Juste après que l’Assemblée a adopté le texte tard dans la nuit du jeudi au vendredi 10 février, le ministre de la Justice Éric Dupond-Moretti a fait savoir que le gouvernement avait saisi le Sénat pour un examen rapide qu’il sera sans doute étudié dès le 21 mars.

Suspension automatique
Cette proposition de loi est composée de deux articles. Le premier souhaite imposer un "retrait de l’autorité parentale automatique dès lors qu’un parent est condamné pour viol ou agression sexuelle contre son enfant ou pour un crime ou des violences  ayant entraîné une incapacité totale de travail de plus de huit jours commis sur la personne de l’autre parent ".

"C’est une belle avancée car on pense encore trop le droit des parents à voir leurs enfants et on ne pense pas assez la protection des enfants" estime l'avocate ajaccienne qui évoque aussi les mécanismes d’emprise, de violence et de domination d’un parent sur l’autre, qui peuvent continuer à s’exercer en cas de séparation par le biais de l’autorité parentale et qui peuvent être néfastes pour les enfants. "Prenons le cas de Julie Douib. Malgré les violences dont elle a été victime et qu'elle avait dénoncées, son ex-compagnon avait toujours l'autorité parentale et, plus grave encore, le juge avait décidé que les enfants devaient résider chez le père et pourtant on ne devrait pas pourvoir exercer l’autorité parentale après avoir commis des violences sur l’autre parent.", souligne Johana Giovanni.

La nouveauté de ce texte c'est donc qu'il préconise de retirer automatiquement l’autorité parentale en cas de condamnation, "sauf décision contraire et motivée du juge". Une nuance ajoutée en commission parlementaire pour éviter tout risque d’inconstitutionnalité des peines automatiques. Pour Johana Giovanni c'est un bien "qu'on permette aux juges de faire du cas par cas et d'apprécier la situation." Selon l'avocate "les magistrats comme l'ensemble de la société sont de plus en plus sensibilisés  aux violences intrafamiliales et de plus attentifs à prendre la décision la plus adapté pour l'enfant." 

Proteger les enfants

Le second article de la proposition de loi prévoit automatiquement "la suspension de l’exercice de l’autorité parentale, ainsi que des droits de visite et d’hébergement lorsque les violences sur l’autre parent ont entraîné une incapacité totale de travail de plus de huit jours. Surtout, cette suspension s’impose dès lors qu’il y a une poursuite du parent pour viol ou agression sexuelle envers son enfant." Et ce jusqu’à la prononciation du jugement. "Une procédure pénale peut s’étaler sur plusieurs années, et pendant tout ce temps il est nécessaire de protéger l’enfant de son parent suspecté d’être violent", souligne le texte.
Aujourd’hui, la loi prévoit une possibilité de suspension de plein droit de l’autorité parentale pour un crime envers l’autre parent, mais elle n’est pas automatique. 

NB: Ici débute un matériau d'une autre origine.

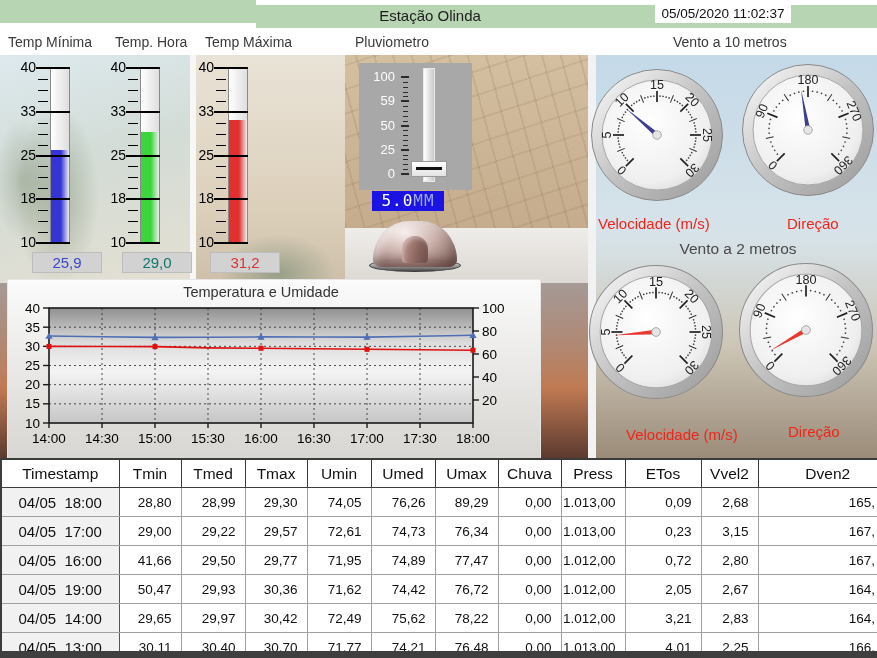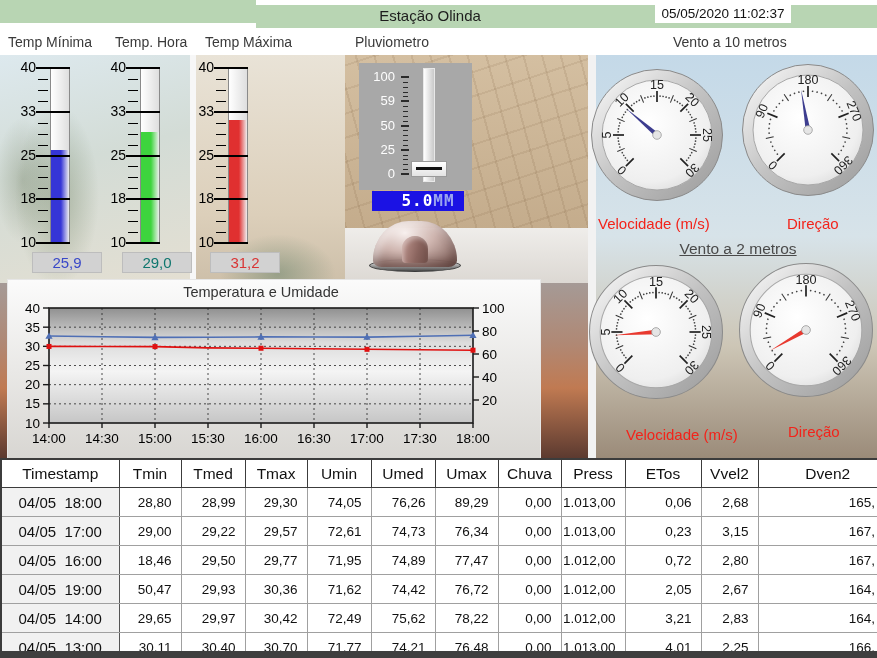"5.0MM" .pluv-display { font-weight: bold -> normal; padding-left: 20px -> none }
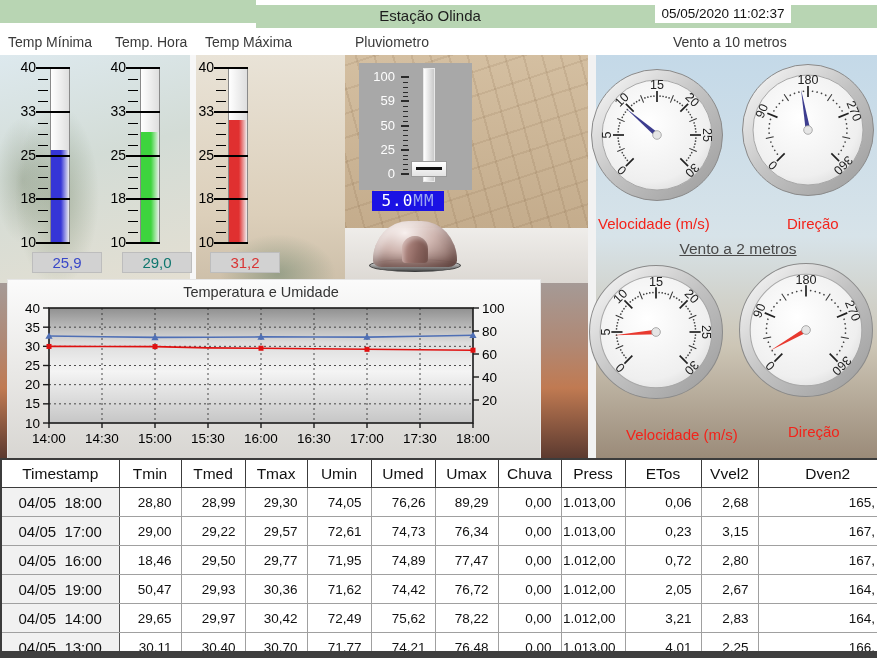"Vento a 2 metros" #vento2 { text-decoration: underline -> none }
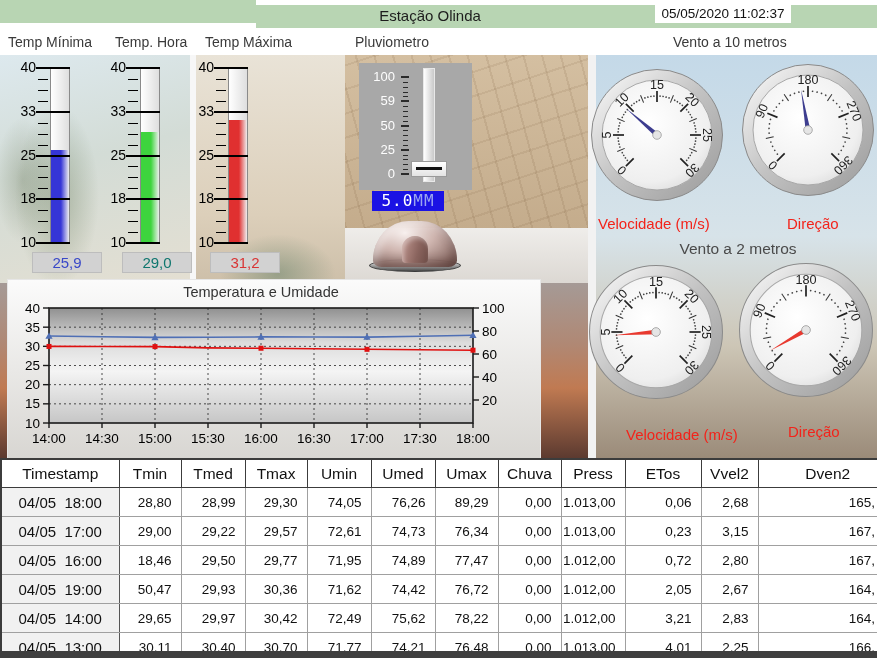"0,06" td.num { text: 0,06 -> 0,09 }
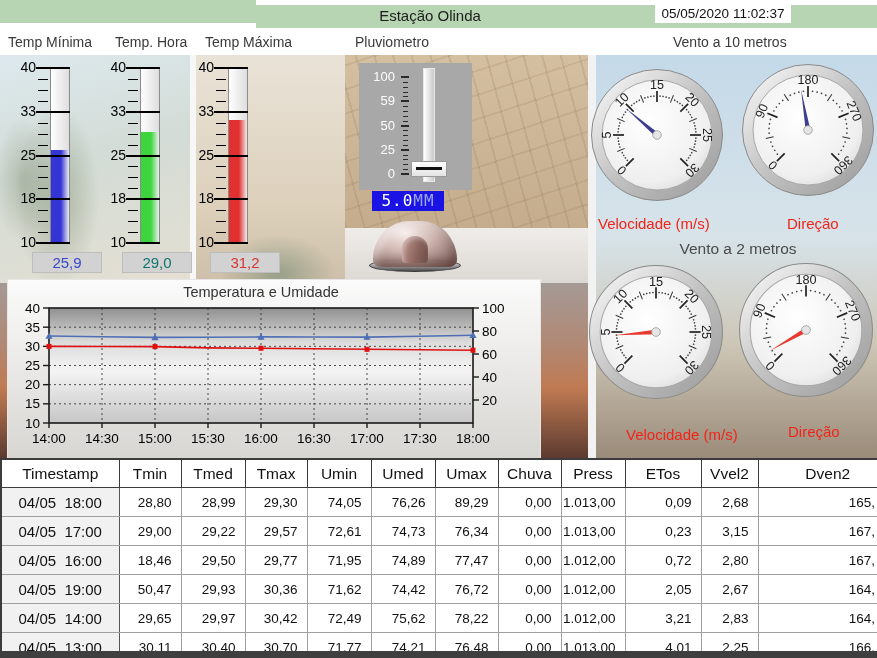"18,46" td.num { text: 18,46 -> 41,66 }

"C'est une mesure positive qui vise à protéger les enfants, des victimes particulièrement exposées et fragiles." détaille l'avocate qui note que la Corse n'est pas épargnée par la violence intrafamiliale. "On en parle peut être moins mais sur l'ile les cas d'enfants victimes de viol et de violences sexuelles sont nombreux comme le nombre d'enfants qui vivent dans des foyers où les violences conjugales sont permanentes" dénonce Johana Giovanni qui regrette qu'on manque de structures pour protéger et prendre en charge les enfants.
Dans la plupart des cas, le parent violent est un homme.